Éric Lapointe (born September 13, 1974) is a Canadian former professional football player. He was a running back with the Montreal Alouettes in the Canadian Football League (CFL).

==Biography==
A native of Brossard, Quebec, Lapointe is an alumnus of Mount Allison University, where he played football for the Mount Allison Mounties. While playing at the university level, he was Canada's Rookie of the Year, a three-time All-Canadian, and a two-time Hec Crighton Trophy winner as Most Outstanding Player in Canada (1996 and 1998), for which he received special congratulations by the Legislature of Nova Scotia. He was also a rushing leader for the Atlantic conference and nationally. In 1996, he rushed 1,619 yards in 7 games to break the record in Atlantic University Sport. In three and a half seasons, he rushed 4,666 yards, just 29 yards short of the CIAU all-time career rushing record. Despite being eligible to play for 5 years in Canadian university football, Lapointe graduated and opted to finish his university sports career after only 4 years. He still supports the team and often can be seen at their games in Quebec.
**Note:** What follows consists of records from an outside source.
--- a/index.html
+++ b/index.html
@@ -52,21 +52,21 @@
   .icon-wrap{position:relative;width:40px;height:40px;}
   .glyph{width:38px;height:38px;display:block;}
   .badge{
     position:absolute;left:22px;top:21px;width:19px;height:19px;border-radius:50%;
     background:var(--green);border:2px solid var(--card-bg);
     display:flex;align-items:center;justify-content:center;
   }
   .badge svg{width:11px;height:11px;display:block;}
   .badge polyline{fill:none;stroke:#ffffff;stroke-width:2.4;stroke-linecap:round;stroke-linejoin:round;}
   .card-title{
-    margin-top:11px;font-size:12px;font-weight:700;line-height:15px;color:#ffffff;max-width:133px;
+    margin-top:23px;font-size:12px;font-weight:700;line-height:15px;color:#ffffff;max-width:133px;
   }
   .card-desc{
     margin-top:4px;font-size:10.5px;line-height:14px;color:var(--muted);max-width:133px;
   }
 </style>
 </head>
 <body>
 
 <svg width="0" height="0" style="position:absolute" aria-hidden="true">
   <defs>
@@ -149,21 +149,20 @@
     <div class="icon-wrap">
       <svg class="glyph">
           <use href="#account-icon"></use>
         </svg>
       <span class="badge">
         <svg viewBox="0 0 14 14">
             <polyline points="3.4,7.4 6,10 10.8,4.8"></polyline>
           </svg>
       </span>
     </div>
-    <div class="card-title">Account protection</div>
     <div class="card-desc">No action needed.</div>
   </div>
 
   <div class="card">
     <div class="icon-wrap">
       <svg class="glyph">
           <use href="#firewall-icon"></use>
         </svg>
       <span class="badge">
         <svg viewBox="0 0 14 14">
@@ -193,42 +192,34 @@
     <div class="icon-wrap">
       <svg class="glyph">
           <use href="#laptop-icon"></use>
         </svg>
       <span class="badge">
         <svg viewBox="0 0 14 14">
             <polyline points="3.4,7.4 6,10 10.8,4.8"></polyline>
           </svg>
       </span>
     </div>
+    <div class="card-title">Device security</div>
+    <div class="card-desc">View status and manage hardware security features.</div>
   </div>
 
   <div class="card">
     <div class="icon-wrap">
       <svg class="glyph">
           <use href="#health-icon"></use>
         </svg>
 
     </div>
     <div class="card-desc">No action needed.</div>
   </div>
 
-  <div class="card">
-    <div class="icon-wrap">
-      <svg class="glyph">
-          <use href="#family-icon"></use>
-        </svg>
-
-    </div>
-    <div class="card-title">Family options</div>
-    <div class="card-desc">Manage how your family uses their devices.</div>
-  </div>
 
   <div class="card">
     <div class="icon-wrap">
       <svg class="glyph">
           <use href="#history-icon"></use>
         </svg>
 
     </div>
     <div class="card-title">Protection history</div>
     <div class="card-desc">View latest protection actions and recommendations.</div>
After graduation in 1999, Lapointe was selected in the third round (20th overall) of the CFL entry draft by the Edmonton Eskimos but was released shortly afterward to play for the Hamilton Tiger-Cats. As part of this 1999 Grey Cup winning team, Lapointe finished 11th in the league with 691 rushing yards while missing 6 games. He ran for 191 yard in his first CFL game, and was named CFL player of the week.

In 2000, Lapointe was traded to the Toronto Argonauts in a multi-player deal but languished and left the team during the 2001 off-season as a free agent to found his Financial Firm, closer to his home in Montreal.
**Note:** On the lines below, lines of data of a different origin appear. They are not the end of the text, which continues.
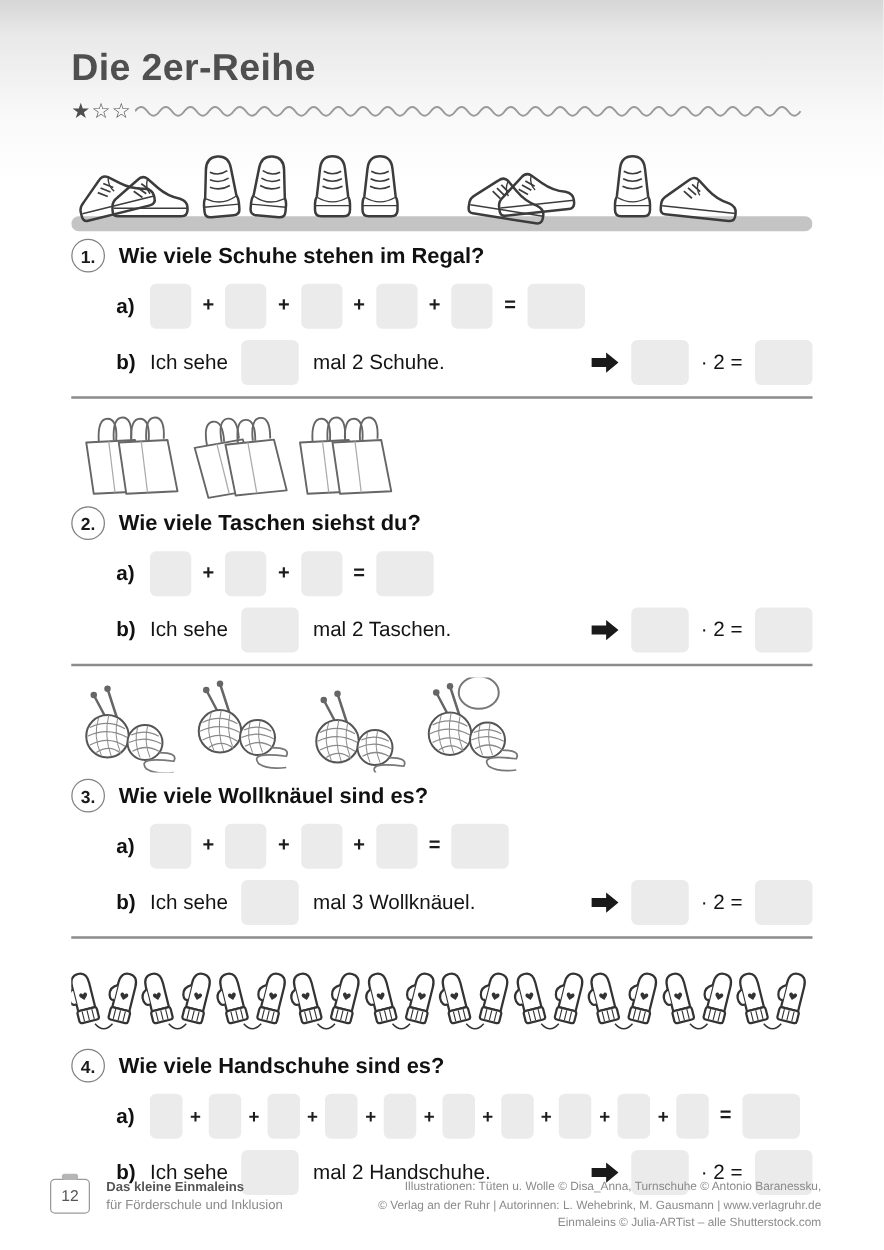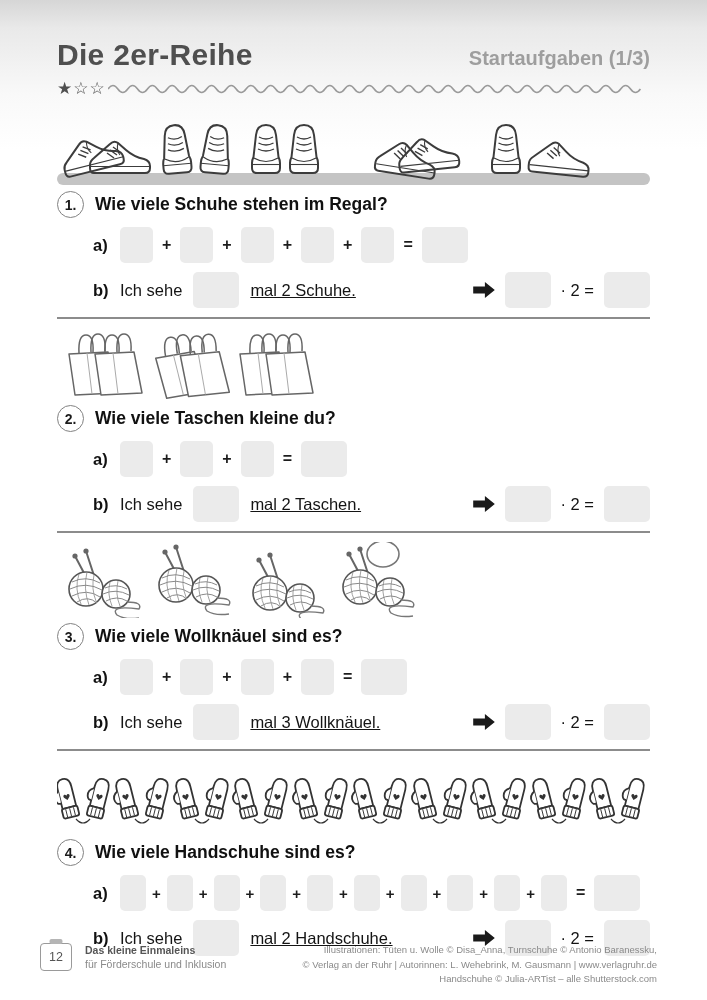--- a/index.html
+++ b/index.html
@@ -26,21 +26,21 @@
   .part-label{width:27px;flex:0 0 27px;font-size:16.5px;font-weight:bold;color:#111;}
   .addends{display:inline-flex;align-items:center;}
   .box{background:#ebebeb;border-radius:5px;height:36px;display:inline-block;}
   .small{width:33px;}
   .xsmall{width:26px;}
   .wide{width:46px;}
   .op{font-weight:bold;font-size:16px;color:#1c1c1c;margin:0 9px;}
   .tight .op{margin:0 6px;font-size:15px;}
   .b-row{font-size:16.5px;color:#141414;}
   .b-text{margin:0 11px 0 0;}
-  .b-text.after{margin:0 0 0 11px;text-decoration:underline;}
+  .b-text.after{margin:0 0 0 11px;}
   .b-right{margin-left:auto;display:inline-flex;align-items:center;gap:10px;}
   .arrow{width:22px;height:18px;flex:0 0 22px;}
   .sep{border:none;border-top:2px solid #8c8c8c;margin:3px 0 0;}
   
   .footer{position:absolute;left:40px;right:50px;bottom:14px;display:flex;justify-content:space-between;align-items:flex-start;}
   .footer-left{display:flex;align-items:center;gap:13px;}
   .page-badge{position:relative;width:30px;height:26px;border:1.5px solid #9a9a9a;border-radius:4px;background:#fff;
               display:flex;align-items:center;justify-content:center;font-size:12.5px;color:#555;}
   .page-badge::before{content:"";position:absolute;top:-5px;left:50%;transform:translateX(-50%);
               width:13px;height:5px;background:#b5b5b5;border-radius:2px;}
@@ -101,21 +101,20 @@
       <polygon points="0,6 13,6 13,1 24,10 13,19 13,14 0,14" fill="#1a1a1a"></polygon>
     </g>
   </defs>
 </svg>
 
 <div class="page">
   <div class="content">
 
     <div class="header">
       <div class="title">Die 2er-Reihe</div>
-      <div class="subtitle">Startaufgaben (1/3)</div>
     </div>
 
     <div class="star-row">
       <span class="stars">★☆☆</span>
       <svg class="wave" viewBox="0 0 550 16" preserveAspectRatio="none">
         <path fill="none" stroke="#9a9a9a" stroke-width="1.6" d="M0,9 q5,-7 10,0 t10,0 t10,0 t10,0 t10,0 t10,0 t10,0 t10,0 t10,0 t10,0 t10,0 t10,0 t10,0 t10,0 t10,0 t10,0 t10,0 t10,0 t10,0 t10,0 t10,0 t10,0 t10,0 t10,0 t10,0 t10,0 t10,0 t10,0 t10,0 t10,0 t10,0 t10,0 t10,0 t10,0 t10,0 t10,0 t10,0 t10,0 t10,0 t10,0 t10,0 t10,0 t10,0 t10,0 t10,0 t10,0 t10,0 t10,0 t10,0 t10,0 t10,0 t10,0 t10,0 t10,0"></path>
       </svg>
     </div>
 
     <section>
@@ -193,21 +192,21 @@
               <use href="#bag" transform="translate(24,2) rotate(4 29 33)"></use>
             </g>
           <g transform="translate(176,3)">
               <use href="#bag"></use>
               <use href="#bag" transform="translate(26,0)"></use>
             </g>
         </svg>
       </div>
       <div class="q-heading">
         <span class="q-num">2.</span>
-        <span class="q-text">Wie viele Taschen kleine du?</span>
+        <span class="q-text">Wie viele Taschen siehst du?</span>
       </div>
       <div class="eq-row a-row">
         <span class="part-label">a)</span>
         <span class="addends">
             <span class="box small"></span>
             <span class="op">+</span>
             <span class="box small"></span>
             <span class="op">+</span>
             <span class="box small"></span>
           </span>
@@ -371,16 +370,16 @@
     <div class="footer-left">
       <div class="page-badge">12</div>
       <div>
         <div class="series-title">Das kleine Einmaleins</div>
         <div class="series-sub">für Förderschule und Inklusion</div>
       </div>
     </div>
     <div class="credits">
       <div>Illustrationen: Tüten u. Wolle © Disa_Anna, Turnschuhe © Antonio Baranessku,</div>
       <div>© Verlag an der Ruhr | Autorinnen: L. Wehebrink, M. Gausmann | www.verlagruhr.de</div>
-      <div>Handschuhe © Julia-ARTist – alle Shutterstock.com</div>
+      <div>Einmaleins © Julia-ARTist – alle Shutterstock.com</div>
     </div>
   </div>
 </div>
 
 </body></html>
Lapointe joined the Montreal Alouettes in February 2001 and played running back for the team during the 2001-2006 seasons; during the 2005 season he came into prominence after running for 115 yard and 3 touchdowns against the Toronto Argonautes in the Eastern Finals, being named the starting running back for the Alouettes in the 93rd Grey Cup where he scored two touchdowns and was the leading rusher (the Als lost 38-35 to the Esks in a thrilling overtime showdown).

Over an eight-season CFL career, Lapointe played in five Grey Cup finals, winning two.

In 2005, he was selected by Canadian university football fans as the best university football player of all time.

===Retirement===
Lapointe announced his retirement from the CFL following the 2006 season and is currently the owner of Heward Investment Management, and Invicta Family Office. In 2012, he became the second player elected into the Canadian Football Hall of Fame on the basis of his University/College career, being voted in for his time as a Mountie. On September 14, 2013, Lapointe had his #5 retired at Mount Allison's Homecoming Football Game.